The army said there were no injuries or damage from the rocket fire. But the attack drew a call from a prominent legislator for Israel to launch a military offensive into the densely populated Gaza Strip.
Speaking on Thursday evening at an economic conference in Jerusalem, Olmert apologized "from the depths of my being" for civilian deaths in recent airstrikes in Gaza.
But he added, "Israel will continue to carry out targeted attacks against terrorists and those who try to harm Israeli citizens."
He said, "I am deeply sorry for the residents of Gaza but the lives, security and well-being of the residents of Sderot is no less important," naming the southern Israeli town that has been pelted by rockets fired from Gaza.
Olmert issued a similar apology earlier on Thursday after an informal meeting in Jordan with Palestinian President Mahmoud Abbas. It was the first meeting between Israeli and Palestinian leaders in more than a year.
Yuval Steinitz, former chairman of the Israeli parliament's foreign affairs and defense committee, accused Palestinian authorities of failing to prevent rocket fire. He said Israel must now take further steps to protect itself.
"I call on the government of Israel to wait no further, but to launch a comprehensive ground operation in Gaza for several weeks, to strike at the very foundations of the terrorist infrastructure," the lawmaker from the hard-line Likud Party told Israel Radio.

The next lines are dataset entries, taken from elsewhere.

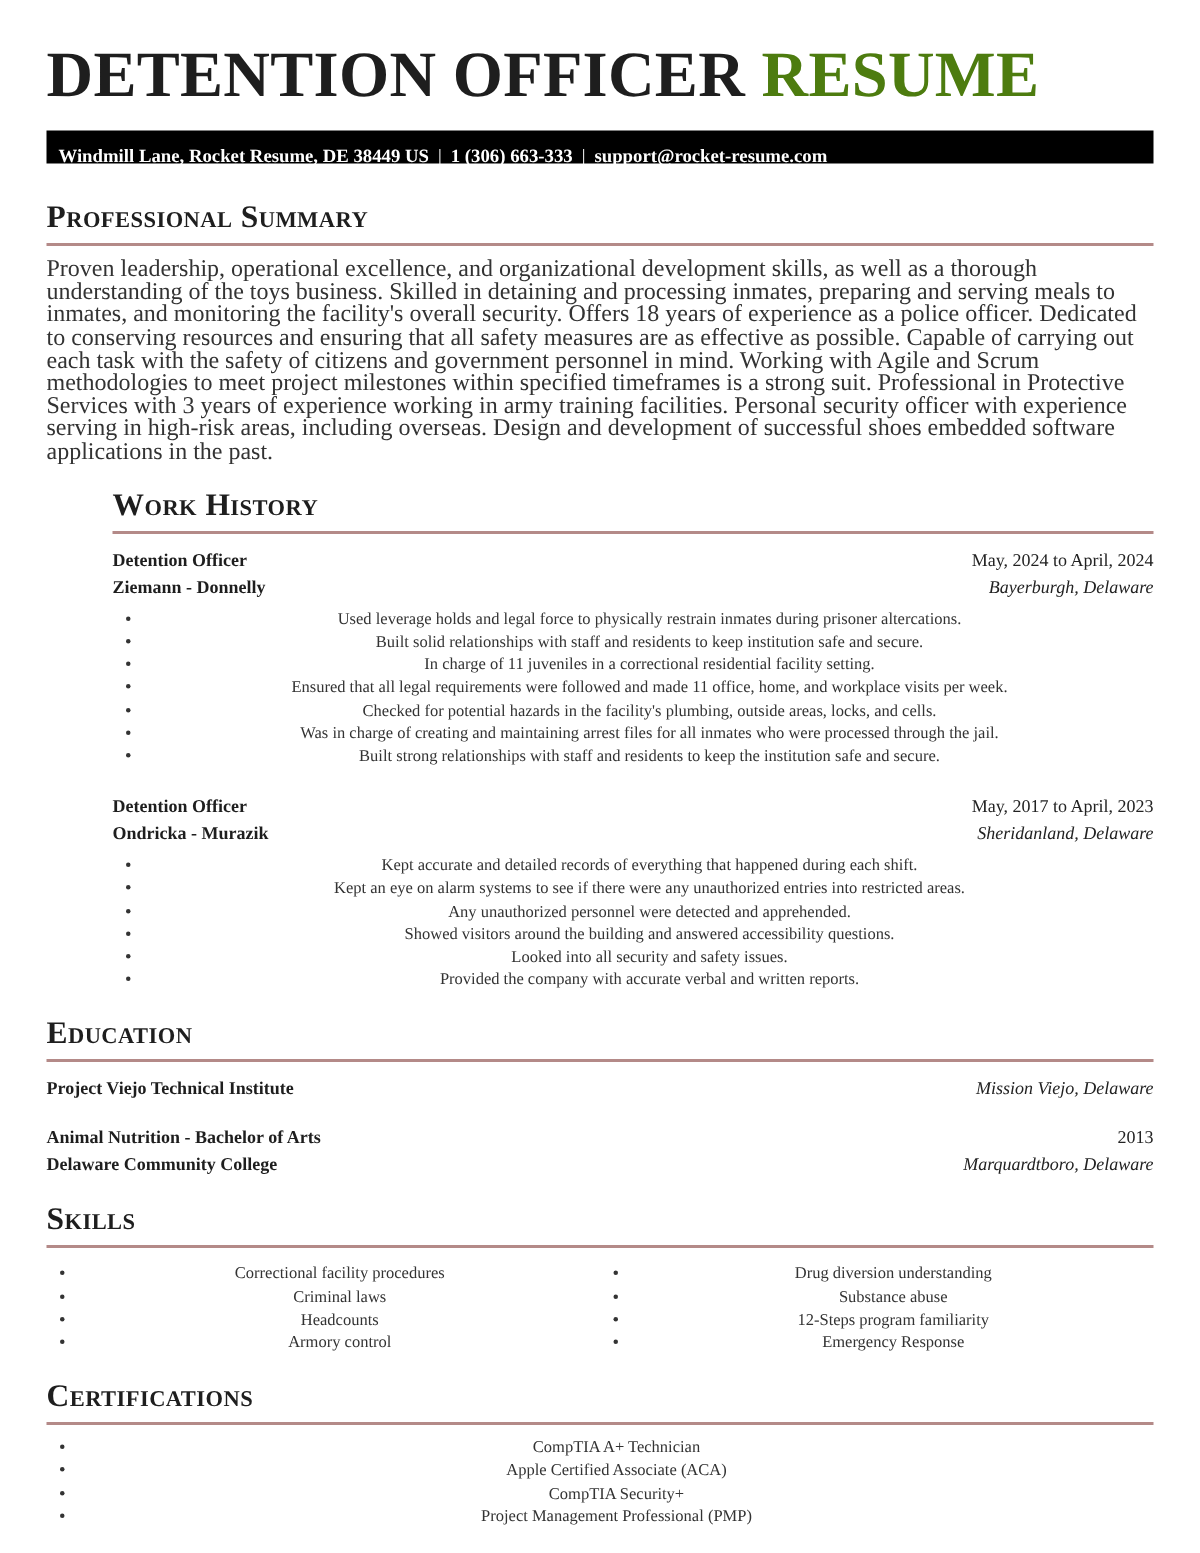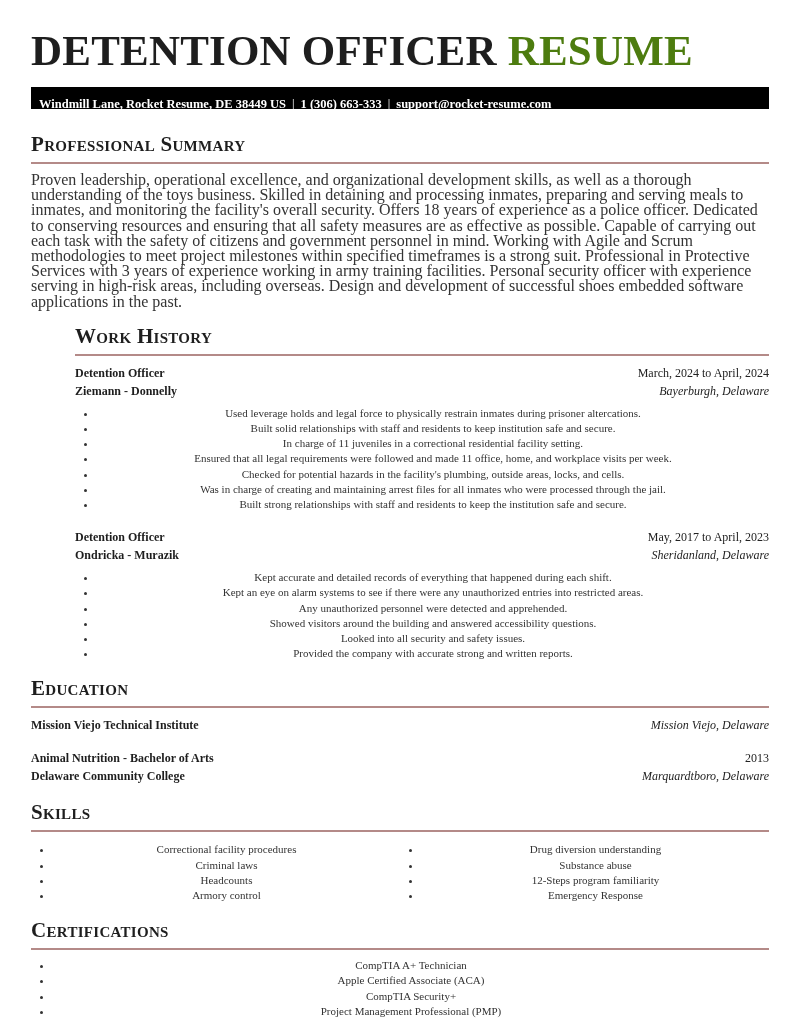--- a/index.html
+++ b/index.html
@@ -38,21 +38,21 @@
     <p class="summary">Proven leadership, operational excellence, and organizational development skills, as well as a thorough understanding of the toys business. Skilled in detaining and processing inmates, preparing and serving meals to inmates, and monitoring the facility's overall security. Offers 18 years of experience as a police officer. Dedicated to conserving resources and ensuring that all safety measures are as effective as possible. Capable of carrying out each task with the safety of citizens and government personnel in mind. Working with Agile and Scrum methodologies to meet project milestones within specified timeframes is a strong suit. Professional in Protective Services with 3 years of experience working in army training facilities. Personal security officer with experience serving in high-risk areas, including overseas. Design and development of successful shoes embedded software applications in the past.</p>
   </div>
 
   <div style="margin-top:14px;margin-left:44px;">
     <h2 class="section-title">Work History</h2>
     <div class="rule"></div>
 
     <div style="margin-top:6px;">
       <div class="entry-head">
           <span class="left">Detention Officer</span>
-          <span class="right">March, 2024 to April, 2024</span>
+          <span class="right">May, 2024 to April, 2024</span>
         </div>
       <div class="entry-head">
           <span class="left">Ziemann - Donnelly</span>
           <span class="right italic">Bayerburgh, Delaware</span>
         </div>
       <ul class="bullets">
         <li>Used leverage holds and legal force to physically restrain inmates during prisoner altercations.</li>
         <li>Built solid relationships with staff and residents to keep institution safe and secure.</li>
         <li>In charge of 11 juveniles in a correctional residential facility setting.</li>
         <li>Ensured that all legal requirements were followed and made 11 office, home, and workplace visits per week.</li>
@@ -70,32 +70,32 @@
       <div class="entry-head">
           <span class="left">Ondricka - Murazik</span>
           <span class="right italic">Sheridanland, Delaware</span>
         </div>
       <ul class="bullets">
         <li>Kept accurate and detailed records of everything that happened during each shift.</li>
         <li>Kept an eye on alarm systems to see if there were any unauthorized entries into restricted areas.</li>
         <li>Any unauthorized personnel were detected and apprehended.</li>
         <li>Showed visitors around the building and answered accessibility questions.</li>
         <li>Looked into all security and safety issues.</li>
-        <li>Provided the company with accurate strong and written reports.</li>
+        <li>Provided the company with accurate verbal and written reports.</li>
       </ul>
     </div>
   </div>
 
   <div style="margin-top:14px;">
     <h2 class="section-title">Education</h2>
     <div class="rule"></div>
 
     <div style="margin-top:6px;">
       <div class="entry-head">
-          <span class="left">Mission Viejo Technical Institute</span>
+          <span class="left">Project Viejo Technical Institute</span>
           <span class="right italic">Mission Viejo, Delaware</span>
         </div>
     </div>
 
     <div style="margin-top:15px;">
       <div class="entry-head">
           <span class="left">Animal Nutrition - Bachelor of Arts</span>
           <span class="right">2013</span>
         </div>
       <div class="entry-head">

Israel withdrew from the Gaza Strip last summer, pulling out its troops and closing all Jewish settlements there.
Steinitz said a Gaza offensive should be along the lines of the army's "Operation Defensive Shield" launched into the West Bank after 29 Israelis were killed in a suicide bombing during Passover celebrations in spring 2002.
Haim Ramon, a Cabinet minister in the ruling Kadima Party, warned against sending troops into the hostile and heavily armed coastal strip. He said the mission could cost many lives on both sides and leave Israeli forces bogged down in a reoccupation of the territory, first captured in the 1967 Mideast War.
"Those `few weeks' will turn into 40 years," he told the radio in responses to Steinitz's call.
Palestinian militants have fired rockets toward Israel almost daily since Israel completed the Gaza withdrawal last September. The crude weapons have baffled the Israeli army, whose repeated airstrikes and artillery fire have failed to halt the rocket fire.
The Israeli air strikes have killed dozens of militants. But three recent air force raids killed a total of 13 Palestinian civilians.